La connettività temporanea è una delle categorie più sottovalutate nel mondo enterprise, eppure è determinante ogni volta che una produzione televisiva, un evento sportivo o un cantiere industriale devono operare in un luogo non cablato o con infrastrutture insufficienti.
A differenza di un contratto fibra standard, un link temporaneo richiede un approccio progettuale: sopralluogo tecnico, valutazione radio, dimensionamento degli apparati, logistica on-site e smontaggio a fine attività.
Le tecnologie disponibili
- FWA su frequenze licenziate: link punto-punto o punto-multipunto in grado di raggiungere throughput di diversi Gbps con SLA enterprise, ideali per collegare siti a distanze fino a decine di chilometri.
- Fibra dedicata temporanea: quando il tracciato consente il posizionamento rapido, offre la massima affidabilità e capacità simmetrica.
- Backup satellitare e 5G bonded: soluzioni di ridondanza per scenari mission-critical dove l’uptime non è negoziabile.
- Trasporto broadcast professionale: contribution feed SMPTE 2110 e JPEG-XS a bassa latenza per produzioni televisive multi-camera.
Scenari applicativi
Le richieste più frequenti provengono da tre ambiti principali:
- Produzioni televisive e cinematografiche: contribution feed dal set alla regia centrale, trasferimento rushes, connettività per crew e talent.
- Eventi live: concerti, festival, competizioni sportive, congressi.
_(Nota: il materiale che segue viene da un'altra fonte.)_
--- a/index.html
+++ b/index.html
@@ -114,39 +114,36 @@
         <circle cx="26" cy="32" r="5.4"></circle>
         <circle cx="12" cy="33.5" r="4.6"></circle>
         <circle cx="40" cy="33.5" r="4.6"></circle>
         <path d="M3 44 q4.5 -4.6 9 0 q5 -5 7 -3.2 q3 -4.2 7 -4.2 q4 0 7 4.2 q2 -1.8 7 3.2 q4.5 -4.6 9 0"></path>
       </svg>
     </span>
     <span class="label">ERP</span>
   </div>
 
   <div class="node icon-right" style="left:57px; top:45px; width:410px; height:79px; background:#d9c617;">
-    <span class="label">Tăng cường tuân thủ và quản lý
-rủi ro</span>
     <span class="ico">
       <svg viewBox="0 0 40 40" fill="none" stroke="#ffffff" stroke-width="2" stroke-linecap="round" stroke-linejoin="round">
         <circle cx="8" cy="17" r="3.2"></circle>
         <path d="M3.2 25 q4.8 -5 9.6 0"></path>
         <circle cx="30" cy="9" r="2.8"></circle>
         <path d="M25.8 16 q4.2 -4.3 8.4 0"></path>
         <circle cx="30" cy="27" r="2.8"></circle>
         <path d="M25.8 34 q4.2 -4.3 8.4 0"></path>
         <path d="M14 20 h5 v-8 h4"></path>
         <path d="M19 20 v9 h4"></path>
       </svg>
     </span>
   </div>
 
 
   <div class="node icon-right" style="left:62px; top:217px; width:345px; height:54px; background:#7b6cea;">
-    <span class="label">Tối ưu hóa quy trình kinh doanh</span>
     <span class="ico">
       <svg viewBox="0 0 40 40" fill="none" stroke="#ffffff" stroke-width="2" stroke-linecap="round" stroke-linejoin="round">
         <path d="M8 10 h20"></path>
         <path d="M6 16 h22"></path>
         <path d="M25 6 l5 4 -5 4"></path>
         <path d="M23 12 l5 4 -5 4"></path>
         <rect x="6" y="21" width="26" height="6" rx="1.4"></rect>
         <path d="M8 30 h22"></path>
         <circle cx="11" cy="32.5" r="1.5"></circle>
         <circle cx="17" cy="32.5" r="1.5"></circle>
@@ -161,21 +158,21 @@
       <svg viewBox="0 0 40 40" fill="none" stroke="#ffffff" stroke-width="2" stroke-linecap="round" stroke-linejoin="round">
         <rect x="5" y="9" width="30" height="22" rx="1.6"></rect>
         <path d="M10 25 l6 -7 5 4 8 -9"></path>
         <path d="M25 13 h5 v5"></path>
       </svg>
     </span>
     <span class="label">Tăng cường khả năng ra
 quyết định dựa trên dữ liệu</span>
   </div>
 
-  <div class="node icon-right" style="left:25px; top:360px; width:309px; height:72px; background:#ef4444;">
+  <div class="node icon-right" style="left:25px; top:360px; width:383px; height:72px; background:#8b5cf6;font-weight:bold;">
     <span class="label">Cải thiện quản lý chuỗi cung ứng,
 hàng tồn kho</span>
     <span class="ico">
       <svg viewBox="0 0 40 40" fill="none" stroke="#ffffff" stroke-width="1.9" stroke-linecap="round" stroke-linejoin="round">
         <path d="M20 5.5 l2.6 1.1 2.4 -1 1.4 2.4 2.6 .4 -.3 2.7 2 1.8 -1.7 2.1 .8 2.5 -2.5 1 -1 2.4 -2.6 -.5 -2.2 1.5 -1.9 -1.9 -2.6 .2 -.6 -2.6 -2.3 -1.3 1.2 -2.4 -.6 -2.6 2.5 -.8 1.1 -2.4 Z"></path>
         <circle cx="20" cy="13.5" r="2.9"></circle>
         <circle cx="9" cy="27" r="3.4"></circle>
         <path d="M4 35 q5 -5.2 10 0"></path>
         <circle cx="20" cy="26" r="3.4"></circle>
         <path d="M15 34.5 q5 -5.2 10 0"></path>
Serve banda garantita per streaming, ticketing, POS e comunicazioni operative.
- Cantieri e siti industriali: infrastrutture di connettività per la durata del progetto, spesso in aree remote o non ancora coperte da fibra.
Il fattore tempo
Il parametro chiave è la rapidità di attivazione. Un link temporaneo utile è un link disponibile in giorni, non settimane. Questo richiede magazzino apparati, team di field engineering pronti al deploy e processi autorizzativi radio già collaudati.
In Nexim seguiamo l’intero ciclo di vita del servizio: dalla progettazione al presidio on-site, dallo smontaggio alla rendicontazione tecnica. La differenza non la fa lo speed test iniziale, ma la stabilità del collegamento sotto carico, in condizioni meteo variabili e per l’intera durata dell’evento.